Segment Start: Data for review

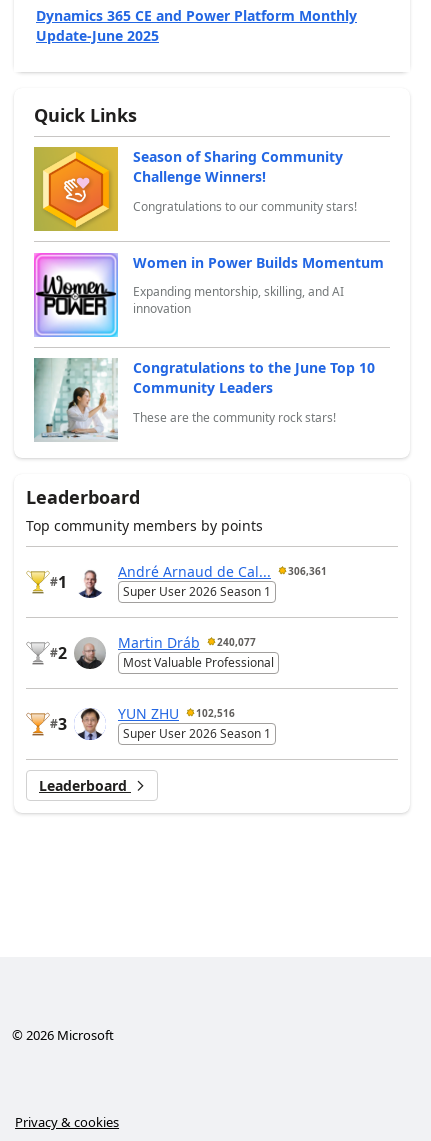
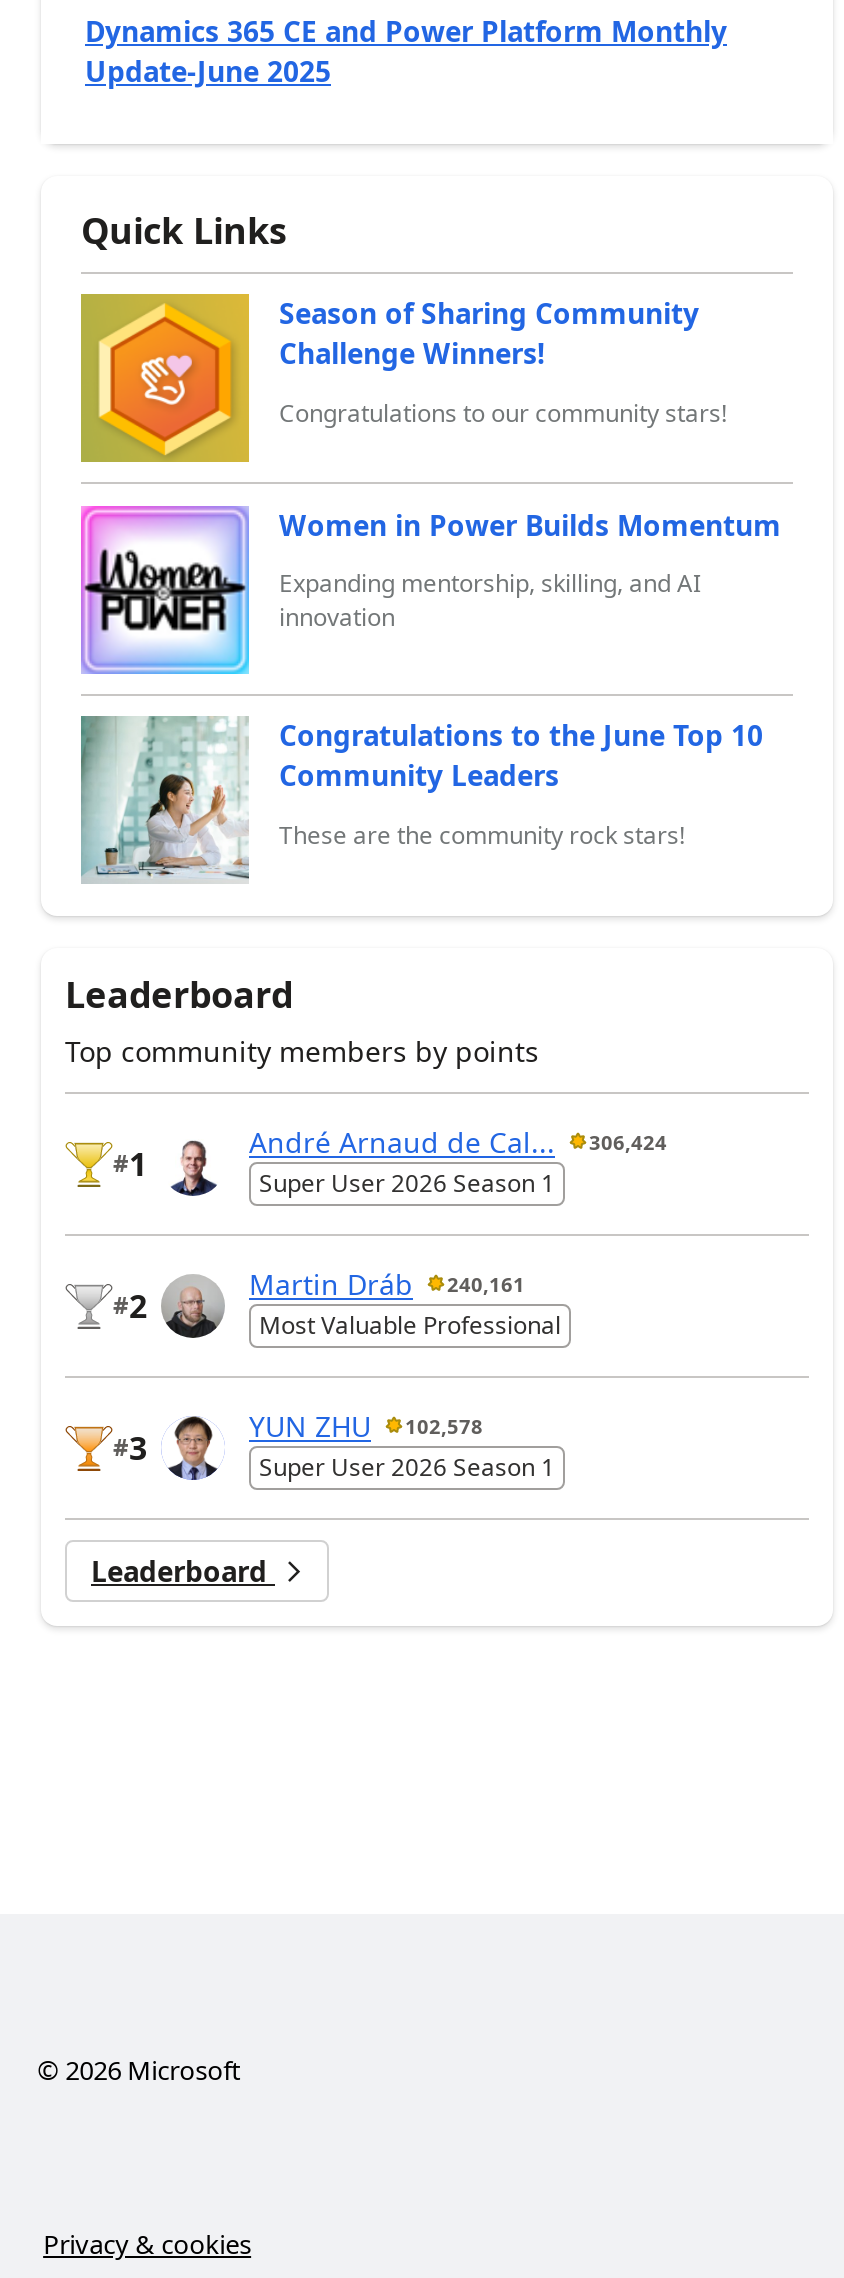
- André Arnaud de Cal... 306,361
+ André Arnaud de Cal... 306,424

- Martin Dráb 240,077
+ Martin Dráb 240,161

- YUN ZHU 102,516
+ YUN ZHU 102,578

Segment End: Data for review

Problem description -> From the material above, copy every line that has the word "Arnaud" in it.

Written reply ->
- André Arnaud de Cal... 306,361
+ André Arnaud de Cal... 306,424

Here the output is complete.